Significantly. HITRUST CSF is what separates the premium tier — payers and large health systems will not buy unless you have it. Buyers will pay up because re-certifying a target post-close is a 12-18 month exercise that delays revenue synergies. SOC 2 Type II is the floor; HITRUST is the moat.

How do buyers handle customer concentration in healthcare IT?

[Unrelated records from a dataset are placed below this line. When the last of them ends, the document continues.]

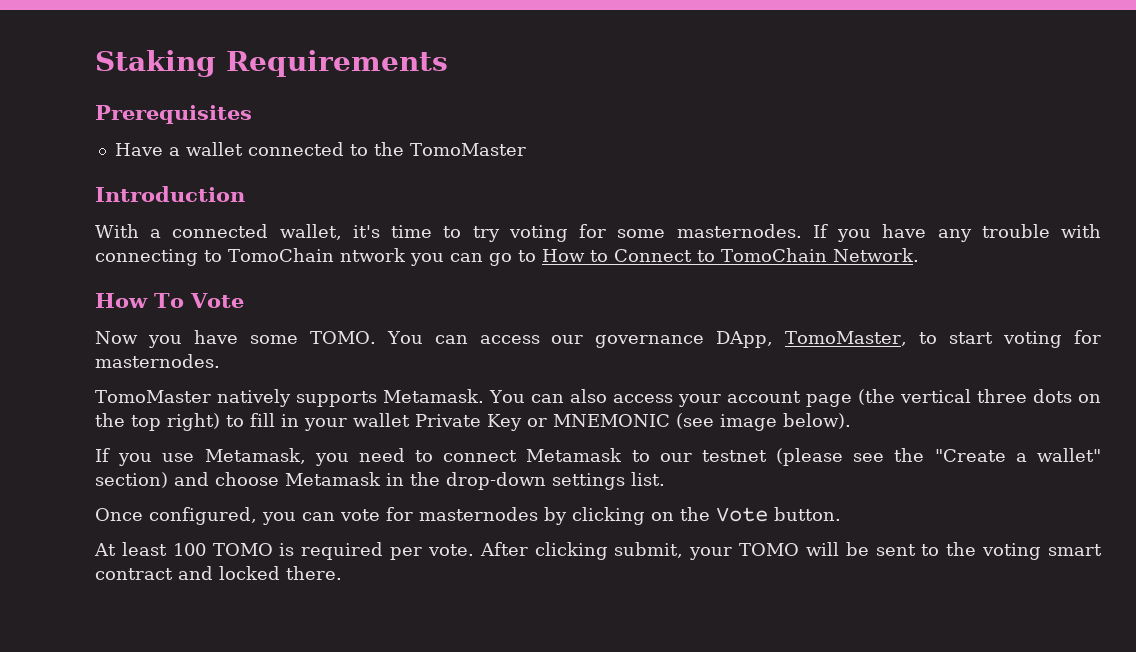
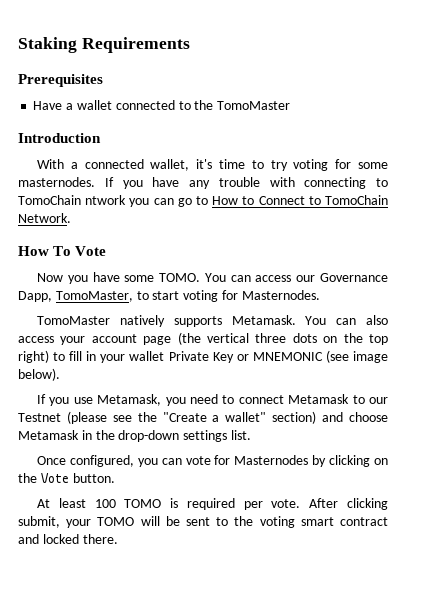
[595,331,774,348] governance DApp, -> [320,273,388,282] [18,291,52,302] Governance Dapp,
[95,354,220,368] masternodes. -> [241,290,320,300] Masternodes.
[701,450,767,462] testnet -> [18,413,61,422] Testnet
[419,507,538,521] masternodes -> [234,455,309,465] Masternodes

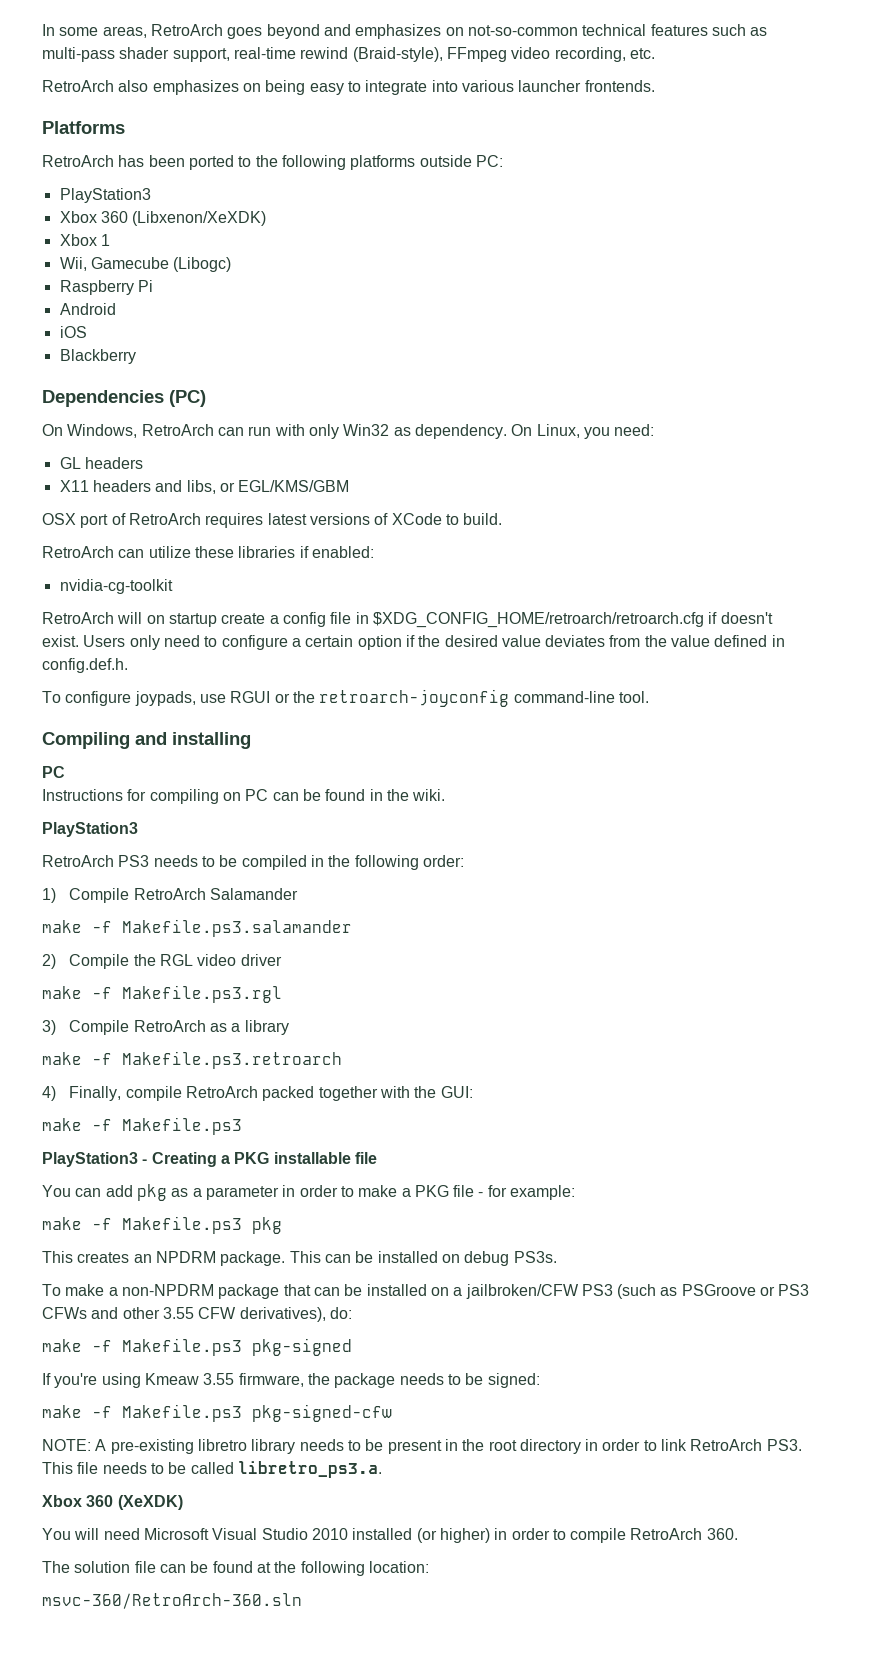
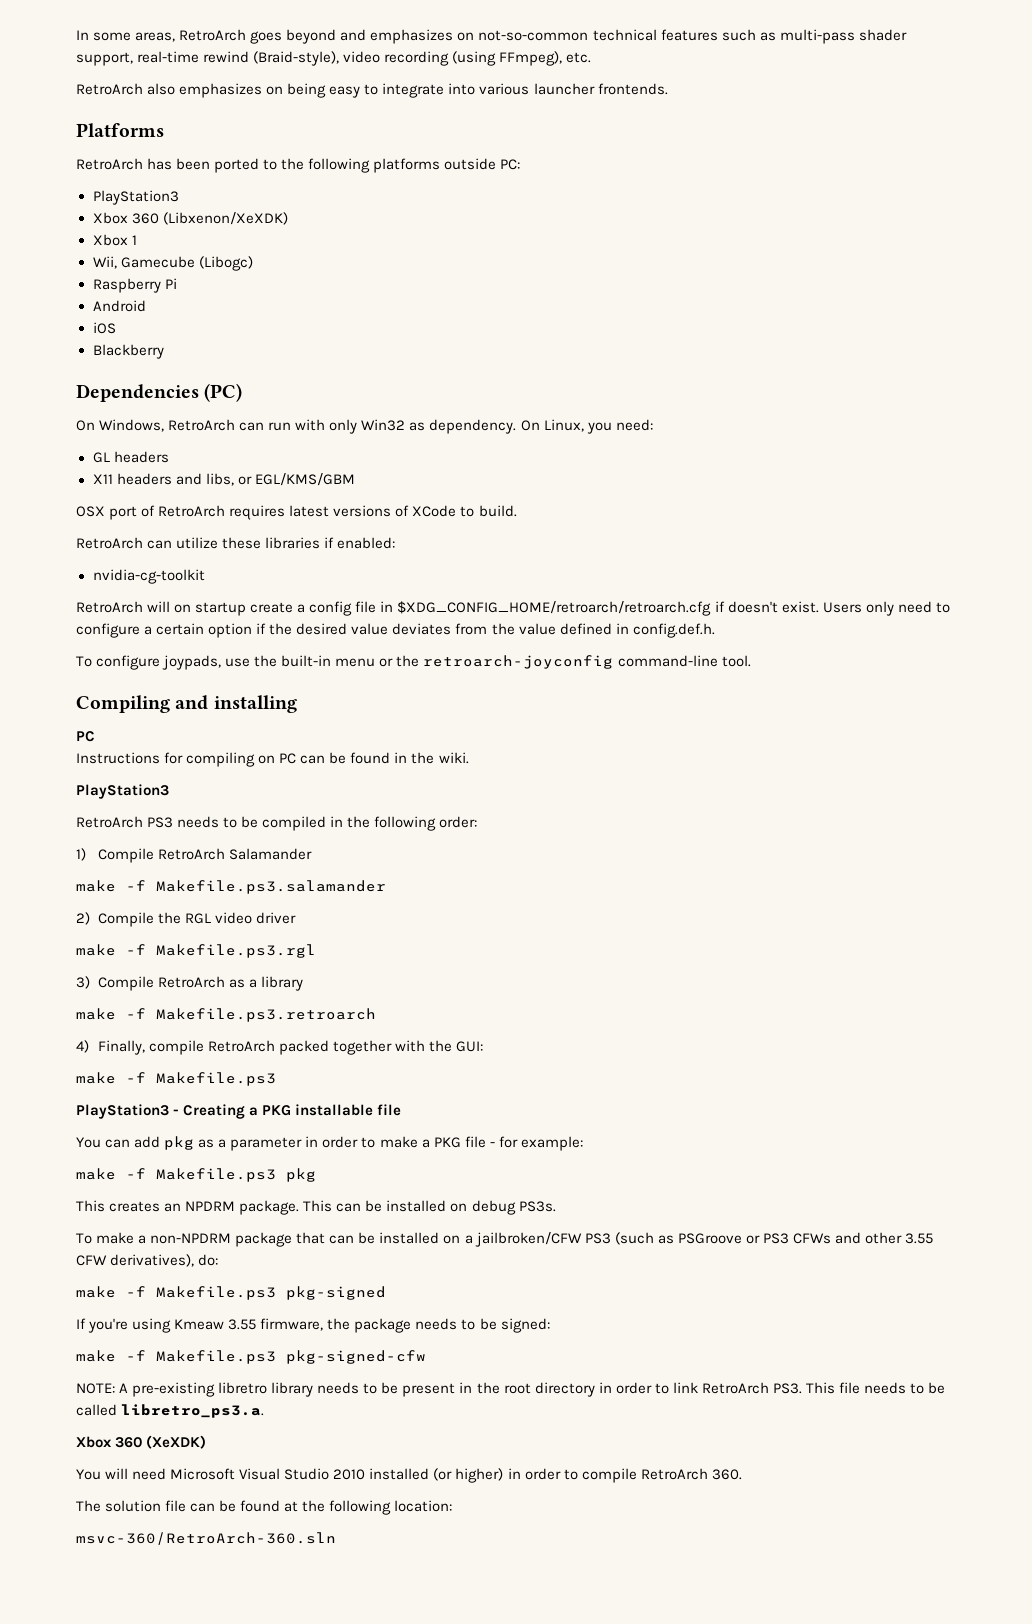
[446,47,626,62] FFmpeg video recording, -> [343,51,563,66] video recording (using FFmpeg),
[230,691,271,703] RGUI -> [254,655,376,667] the built-in menu

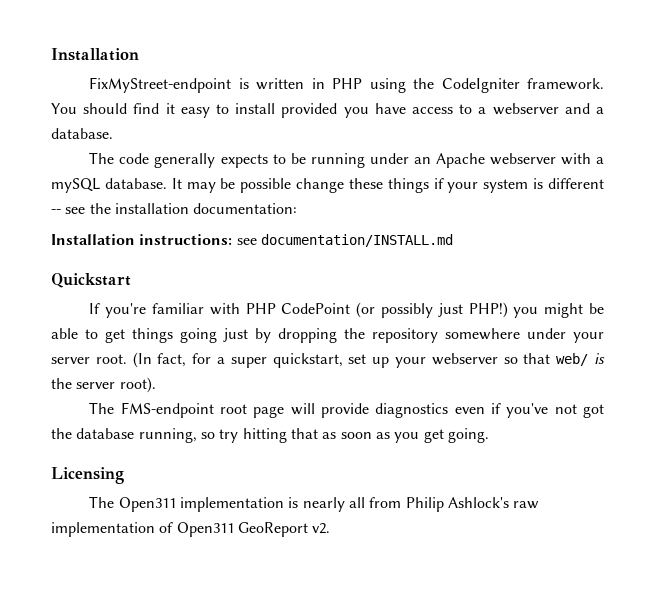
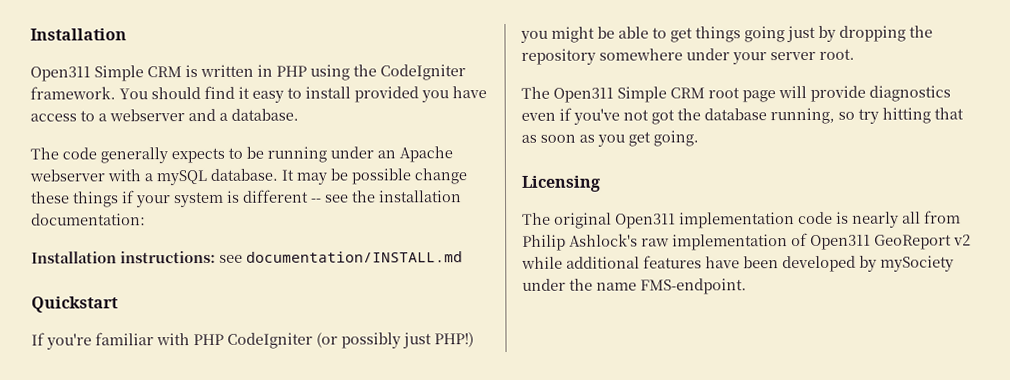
[89,77,232,93] FixMyStreet-endpoint -> [30,65,182,82] Open311 Simple CRM
[281,303,351,314] CodePoint -> [227,332,313,349] CodeIgniter
[132,352,605,368] [51,377,156,393] [89,402,214,418] (In fact, for a super quickstart, set up your webserver so that web/ is the server root). // The FMS-endpoint -> [521,86,705,103] // The Open311 Simple CRM
(115, 502) none -> [554,212,612,229] original
(285, 504) none -> [798,211,833,225] code
[312,523,331,534] v2. -> [953,234,971,246] [521,255,954,273] [522,278,747,295] v2 while additional features have been developed by mySociety under the name FMS-endpoint.

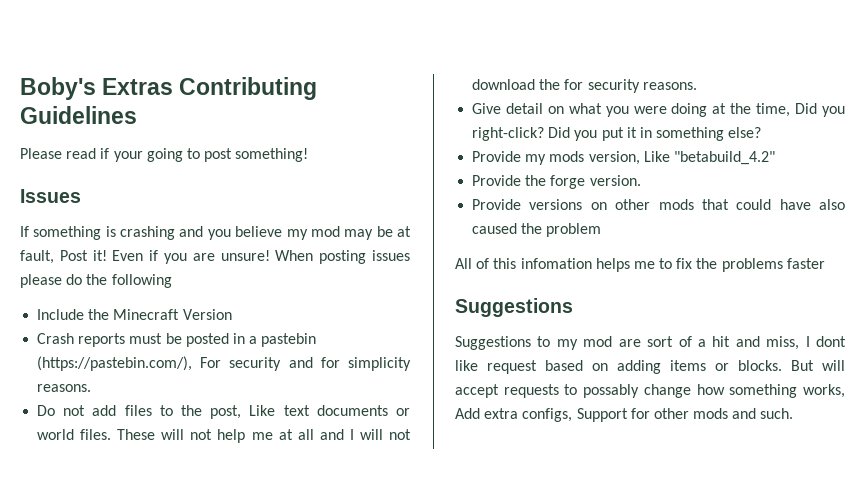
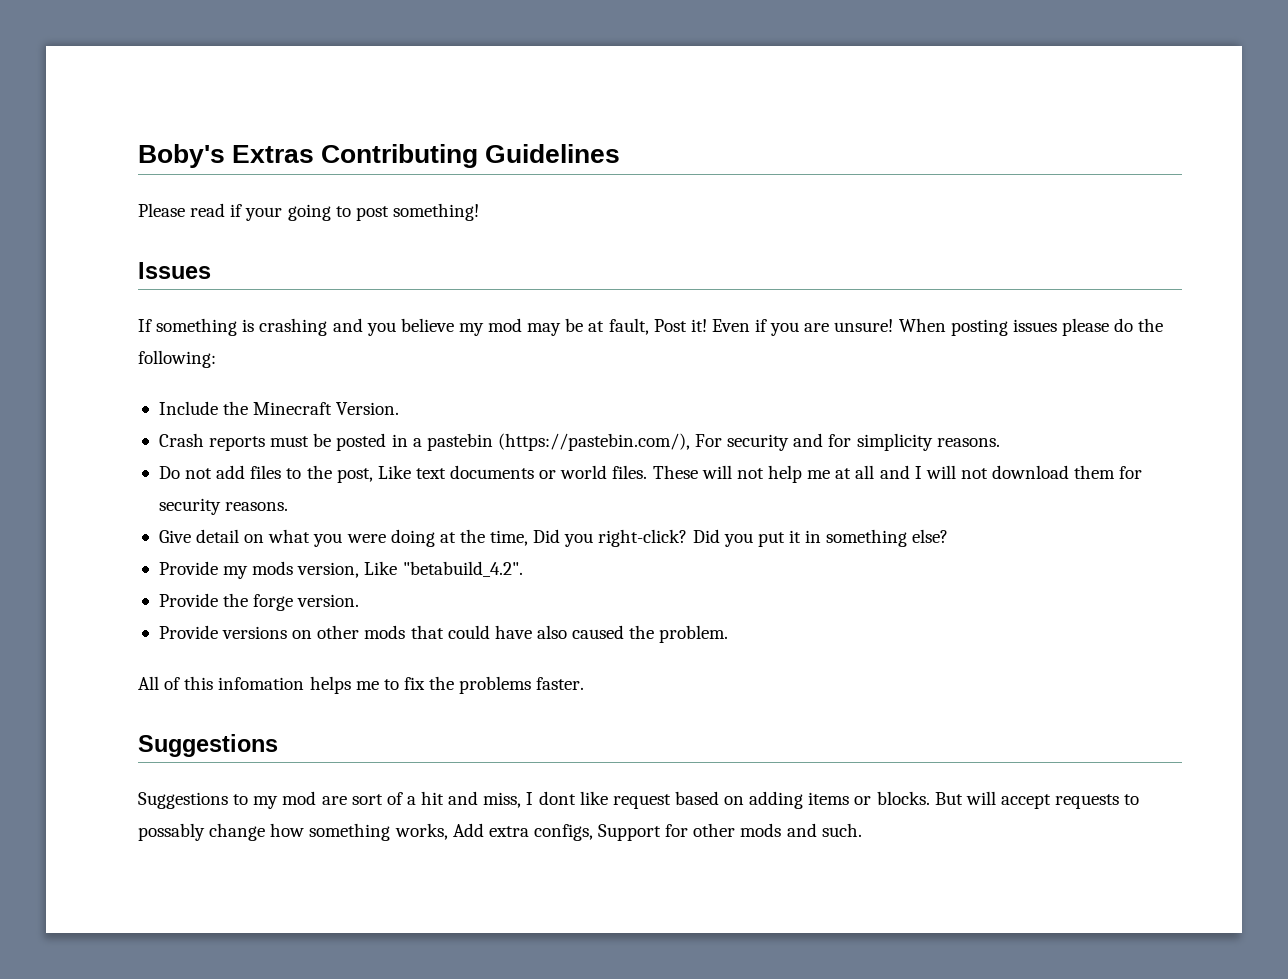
[111,274,172,288] following -> [138,350,216,368] following:
[182,309,232,320] Version -> [336,402,400,415] Version.
[539,79,561,90] the -> [1074,465,1116,479] them
[673,151,775,165] "betabuild_4.2" -> [402,561,523,577] "betabuild_4.2".
[546,223,602,237] problem -> [659,625,729,643] problem.
[786,258,825,269] faster -> [536,677,585,690] faster.

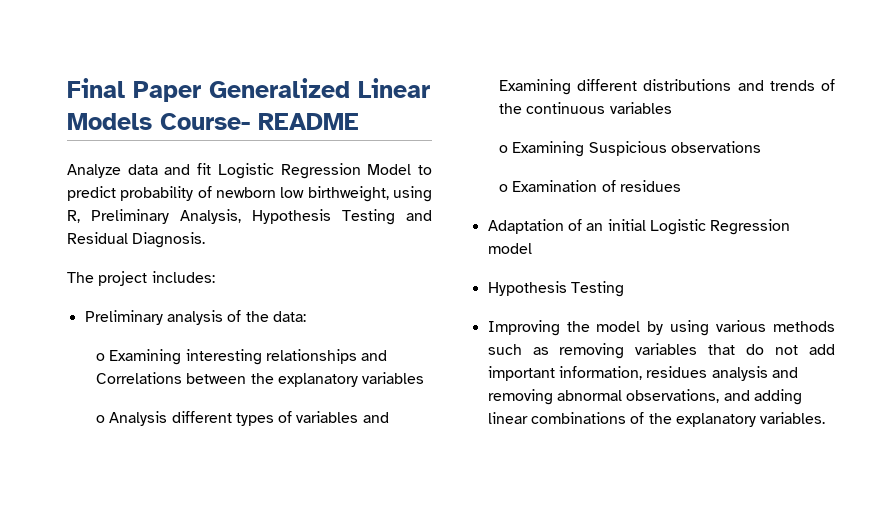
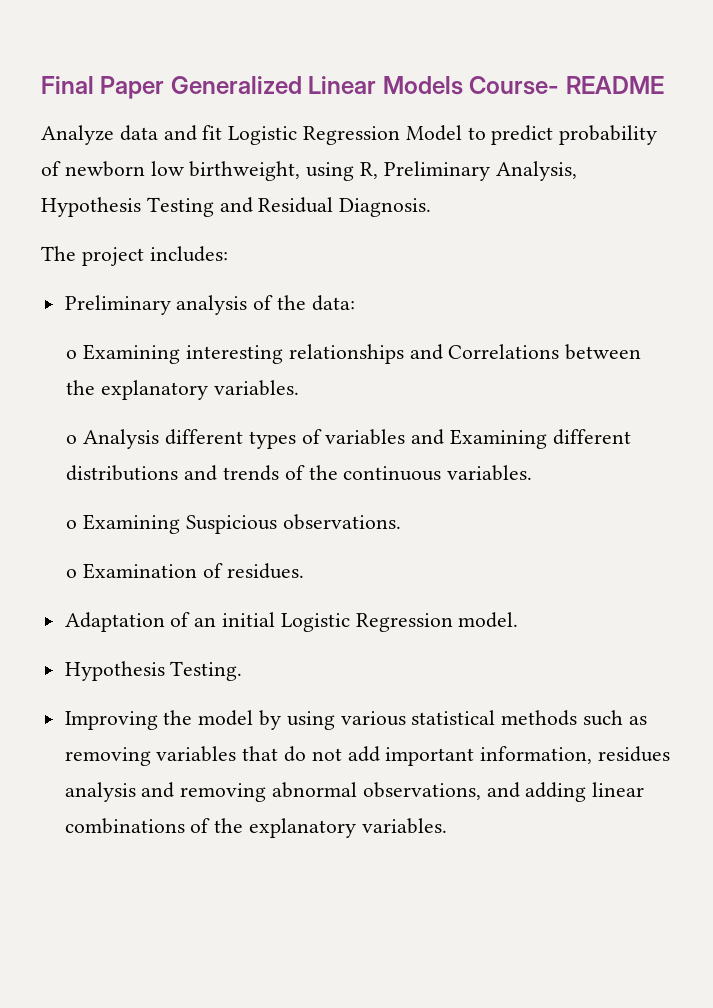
[362,372,425,384] variables -> [214,380,300,396] variables.
[609,102,672,114] variables -> [447,465,533,481] variables.
[670,141,761,153] observations -> [282,514,401,530] observations.
[619,180,681,192] residues -> [226,563,304,579] residues.
[487,243,532,254] [487,281,624,297] model // Hypothesis Testing -> [458,612,519,628] [64,661,243,681] model. // Hypothesis Testing.
(767, 326) none -> [411,710,496,725] statistical

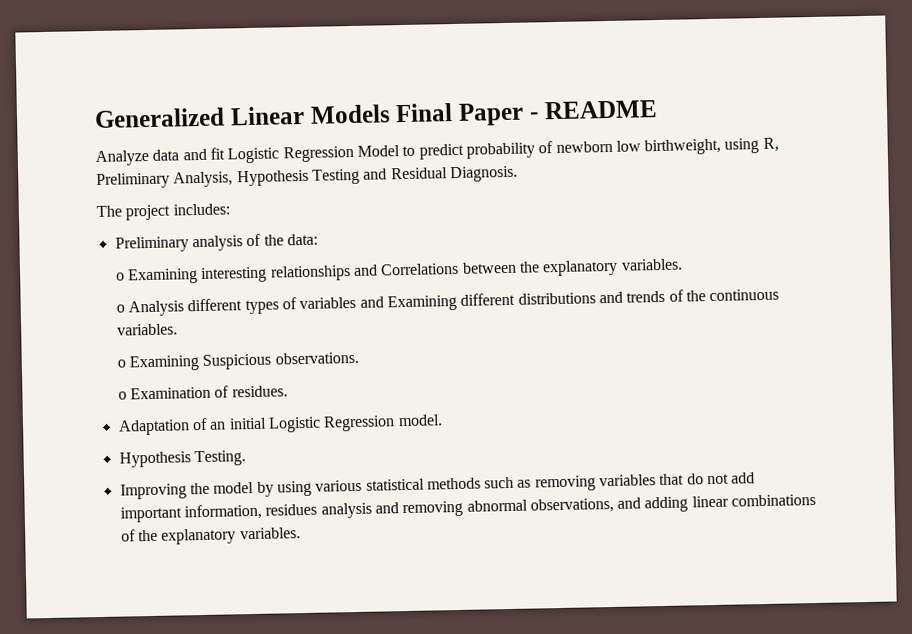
[41,76,165,99] Final Paper -> (94, 118) none
[469,76,560,95] Course- -> [395,102,539,126] Final Paper -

It's diligenced harder here than almost any other sector. A 30-40% concentration with multi-year contracts and deep workflow integration is acceptable and rarely costs more than a half-turn. The same concentration on month-to-month or annual contracts can kill the deal entirely or trigger 25-40% escrow holdbacks.

What's the difference between RCM and SaaS multiples?

RCM is services-heavy with software wrapping, so it trades lower than pure SaaS — typically 3-7x revenue or 10-15x EBITDA. People-heavy BPO-style RCM trades closer to healthcare staffing multiples (5-9x EBITDA). Tech-heavy RCM with auto-coding and AI claim-scrubbing closes the gap toward SaaS multiples.

Who is acquiring healthcare IT companies right now?

Strategic: Oracle Health, UnitedHealth / Optum, Veeva, Waystar, Greenway, athenahealth, Microsoft Cloud for Healthcare. Financial: Bain Capital, Veritas, Vista Equity, Thoma Bravo, KKR, Kohlberg, TPG. Growth-stage: General Atlantic, ICONIQ, Insight Partners. PE roll-up activity in care coordination, prior-auth automation, and RCM is at a decade-high pace.